What could I lose? And one was naturally curious to inspect at closer range someone who had detected in oneself latent criminal sexual tendencies. One could imagine the type she was!
eighteen
“I HAVE these two childhoods.”
Miss Holroyd draws her skirt down over her knees, at the same time pressing her lips inward till they are fleshless, in an expression indicating extreme concentration. She says she has heard a lot about me, and has been dying to meet me. I do not like the sound of this at all. She is, at thirty-eight or forty, not unattractive. A slender woman in a tailored suit, and one likes slender women in tailored suits, does one not, just as one does rounded ones in flowing skirts, and short ones in neat silk scarves. She is brunette—just one’s type, like blondes and those with auburn hair and red as well, they are all one’s type. She has those small hard breasts one so greatly prefers to the large dramatic ones, and vice versa. Has she ever been possessed?

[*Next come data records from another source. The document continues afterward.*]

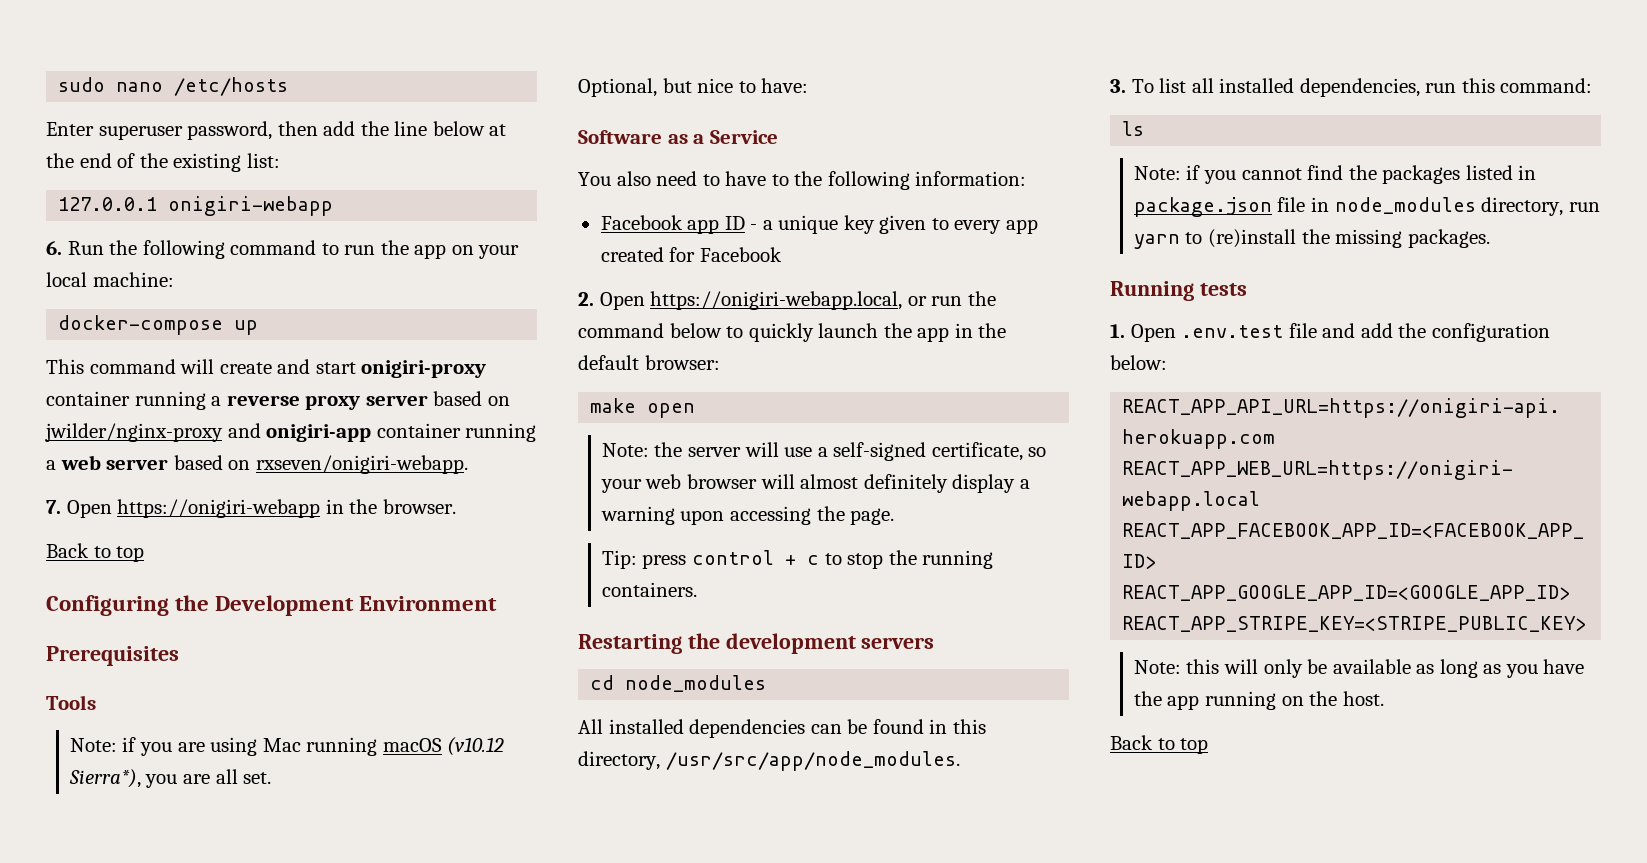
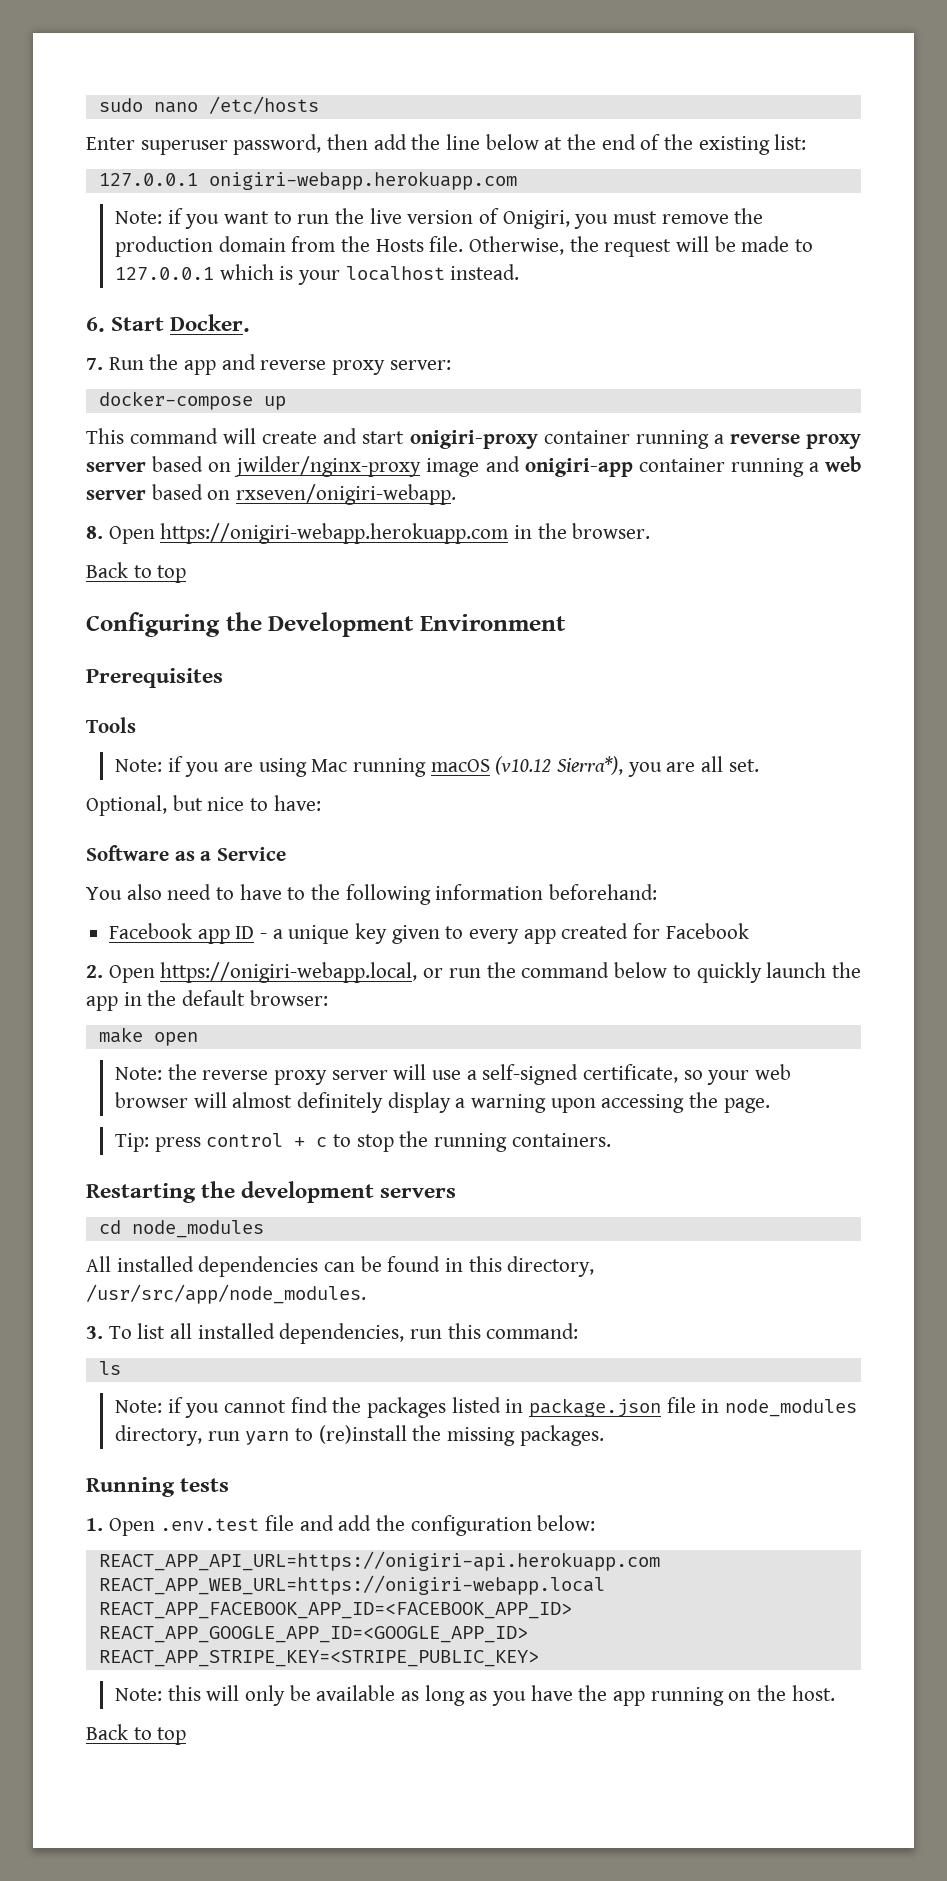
- 127.0.0.1 onigiri-webapp
- 6. Run the following command to run the app on your local machine:
+ 127.0.0.1 onigiri-webapp.herokuapp.com
+ Note: if you want to run the live version of Onigiri, you must remove the production domain from the Hosts file. Otherwise, the request will be made to 127.0.0.1 which is your localhost instead.
+ 6. Start Docker.
+ 7. Run the app and reverse proxy server:
- This command will create and start onigiri-proxy container running a reverse proxy server based on jwilder/nginx-proxy and onigiri-app container running a web server based on rxseven/onigiri-webapp.
+ This command will create and start onigiri-proxy container running a reverse proxy server based on jwilder/nginx-proxy image and onigiri-app container running a web server based on rxseven/onigiri-webapp.
- 7. Open https://onigiri-webapp in the browser.
+ 8. Open https://onigiri-webapp.herokuapp.com in the browser.
- You also need to have to the following information:
+ You also need to have to the following information beforehand:
- Note: the server will use a self-signed certificate, so your web browser will almost definitely display a warning upon accessing the page.
+ Note: the reverse proxy server will use a self-signed certificate, so your web browser will almost definitely display a warning upon accessing the page.

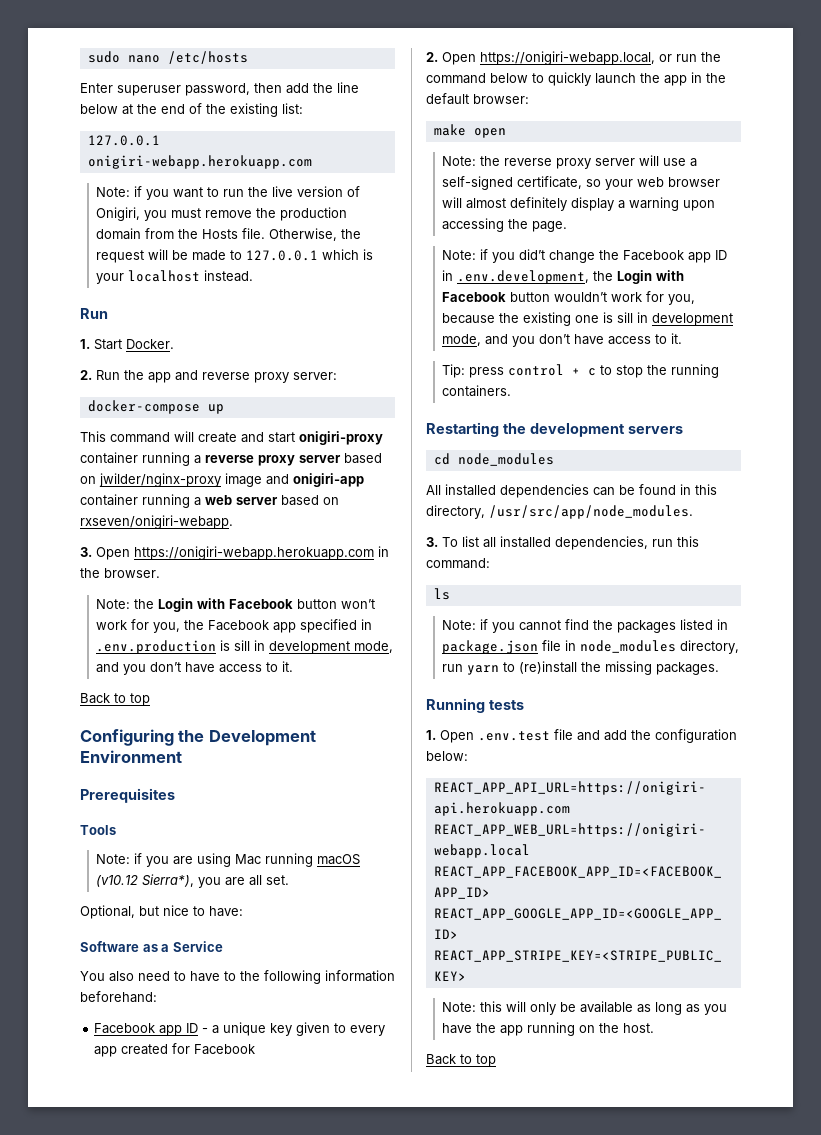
  Otherwise, the request will be made to 127.0.0.1 which is your localhost instead.
- 6. Start Docker.
+ Run
+ 1. Start Docker.
- 7. Run the app and reverse proxy server:
+ 2. Run the app and reverse proxy server:
- 8. Open https://onigiri-webapp.herokuapp.com in the browser.
+ 3. Open https://onigiri-webapp.herokuapp.com in the browser.
+ Note: the Login with Facebook button won’t work for you, the Facebook app specified in .env.production is sill in development mode, and you don’t have access to it.
+ Note: if you did’t change the Facebook app ID in .env.development, the Login with Facebook button wouldn’t work for you, because the existing one is sill in development mode, and you don’t have access to it.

She reminds me, in a flash of isolated memory, of a woman seen at a church bazaar when I was a boy, years ago, not thought of since. The woman was piling her purchases on her chauffeur’s arm with such style that several of us watched in awe. She’s the mistress of Hollingworth they told me, and I says who’s he, and dey says it’s not a he, it’s a estate jist outside a town. So she’s a mistress but of a house, some hacks.